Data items
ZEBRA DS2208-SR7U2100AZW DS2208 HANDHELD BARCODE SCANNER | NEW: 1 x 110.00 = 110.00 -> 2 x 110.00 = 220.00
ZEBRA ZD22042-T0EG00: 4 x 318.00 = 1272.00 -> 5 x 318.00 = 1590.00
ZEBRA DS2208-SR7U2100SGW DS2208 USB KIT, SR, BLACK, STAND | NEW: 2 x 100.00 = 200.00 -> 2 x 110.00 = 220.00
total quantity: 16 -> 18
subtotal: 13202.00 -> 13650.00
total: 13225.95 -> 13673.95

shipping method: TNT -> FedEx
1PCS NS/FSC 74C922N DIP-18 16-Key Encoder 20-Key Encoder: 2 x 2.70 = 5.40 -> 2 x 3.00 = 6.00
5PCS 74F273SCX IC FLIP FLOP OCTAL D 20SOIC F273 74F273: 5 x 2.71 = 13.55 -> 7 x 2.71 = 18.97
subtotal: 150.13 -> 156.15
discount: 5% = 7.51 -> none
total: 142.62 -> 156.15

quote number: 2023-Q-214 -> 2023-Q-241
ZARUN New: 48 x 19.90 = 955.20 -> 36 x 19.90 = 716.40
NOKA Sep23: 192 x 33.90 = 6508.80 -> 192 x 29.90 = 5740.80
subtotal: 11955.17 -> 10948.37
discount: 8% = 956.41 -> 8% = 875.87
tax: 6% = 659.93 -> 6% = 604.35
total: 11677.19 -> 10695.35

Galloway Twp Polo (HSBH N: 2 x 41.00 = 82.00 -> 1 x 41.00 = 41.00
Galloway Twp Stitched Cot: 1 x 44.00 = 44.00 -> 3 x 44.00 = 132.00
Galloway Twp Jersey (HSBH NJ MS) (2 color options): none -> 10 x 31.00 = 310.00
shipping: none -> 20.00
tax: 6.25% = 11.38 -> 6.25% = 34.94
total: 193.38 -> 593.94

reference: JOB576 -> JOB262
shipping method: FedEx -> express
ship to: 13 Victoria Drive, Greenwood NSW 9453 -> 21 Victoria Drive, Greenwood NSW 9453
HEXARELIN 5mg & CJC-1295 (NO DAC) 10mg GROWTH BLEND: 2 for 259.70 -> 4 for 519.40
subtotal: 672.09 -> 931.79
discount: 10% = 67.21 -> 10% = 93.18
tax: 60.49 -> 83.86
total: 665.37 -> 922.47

**WORK TASK**
What you return should be the lines from the start of the data through the line with "ship to: 13", quoted exactly and nothing more.

**RESPONSE**
ZEBRA DS2208-SR7U2100AZW DS2208 HANDHELD BARCODE SCANNER | NEW: 1 x 110.00 = 110.00 -> 2 x 110.00 = 220.00
ZEBRA ZD22042-T0EG00: 4 x 318.00 = 1272.00 -> 5 x 318.00 = 1590.00
ZEBRA DS2208-SR7U2100SGW DS2208 USB KIT, SR, BLACK, STAND | NEW: 2 x 100.00 = 200.00 -> 2 x 110.00 = 220.00
total quantity: 16 -> 18
subtotal: 13202.00 -> 13650.00
total: 13225.95 -> 13673.95

shipping method: TNT -> FedEx
1PCS NS/FSC 74C922N DIP-18 16-Key Encoder 20-Key Encoder: 2 x 2.70 = 5.40 -> 2 x 3.00 = 6.00
5PCS 74F273SCX IC FLIP FLOP OCTAL D 20SOIC F273 74F273: 5 x 2.71 = 13.55 -> 7 x 2.71 = 18.97
subtotal: 150.13 -> 156.15
discount: 5% = 7.51 -> none
total: 142.62 -> 156.15

quote number: 2023-Q-214 -> 2023-Q-241
ZARUN New: 48 x 19.90 = 955.20 -> 36 x 19.90 = 716.40
NOKA Sep23: 192 x 33.90 = 6508.80 -> 192 x 29.90 = 5740.80
subtotal: 11955.17 -> 10948.37
discount: 8% = 956.41 -> 8% = 875.87
tax: 6% = 659.93 -> 6% = 604.35
total: 11677.19 -> 10695.35

Galloway Twp Polo (HSBH N: 2 x 41.00 = 82.00 -> 1 x 41.00 = 41.00
Galloway Twp Stitched Cot: 1 x 44.00 = 44.00 -> 3 x 44.00 = 132.00
Galloway Twp Jersey (HSBH NJ MS) (2 color options): none -> 10 x 31.00 = 310.00
shipping: none -> 20.00
tax: 6.25% = 11.38 -> 6.25% = 34.94
total: 193.38 -> 593.94

reference: JOB576 -> JOB262
shipping method: FedEx -> express
ship to: 13 Victoria Drive, Greenwood NSW 9453 -> 21 Victoria Drive, Greenwood NSW 9453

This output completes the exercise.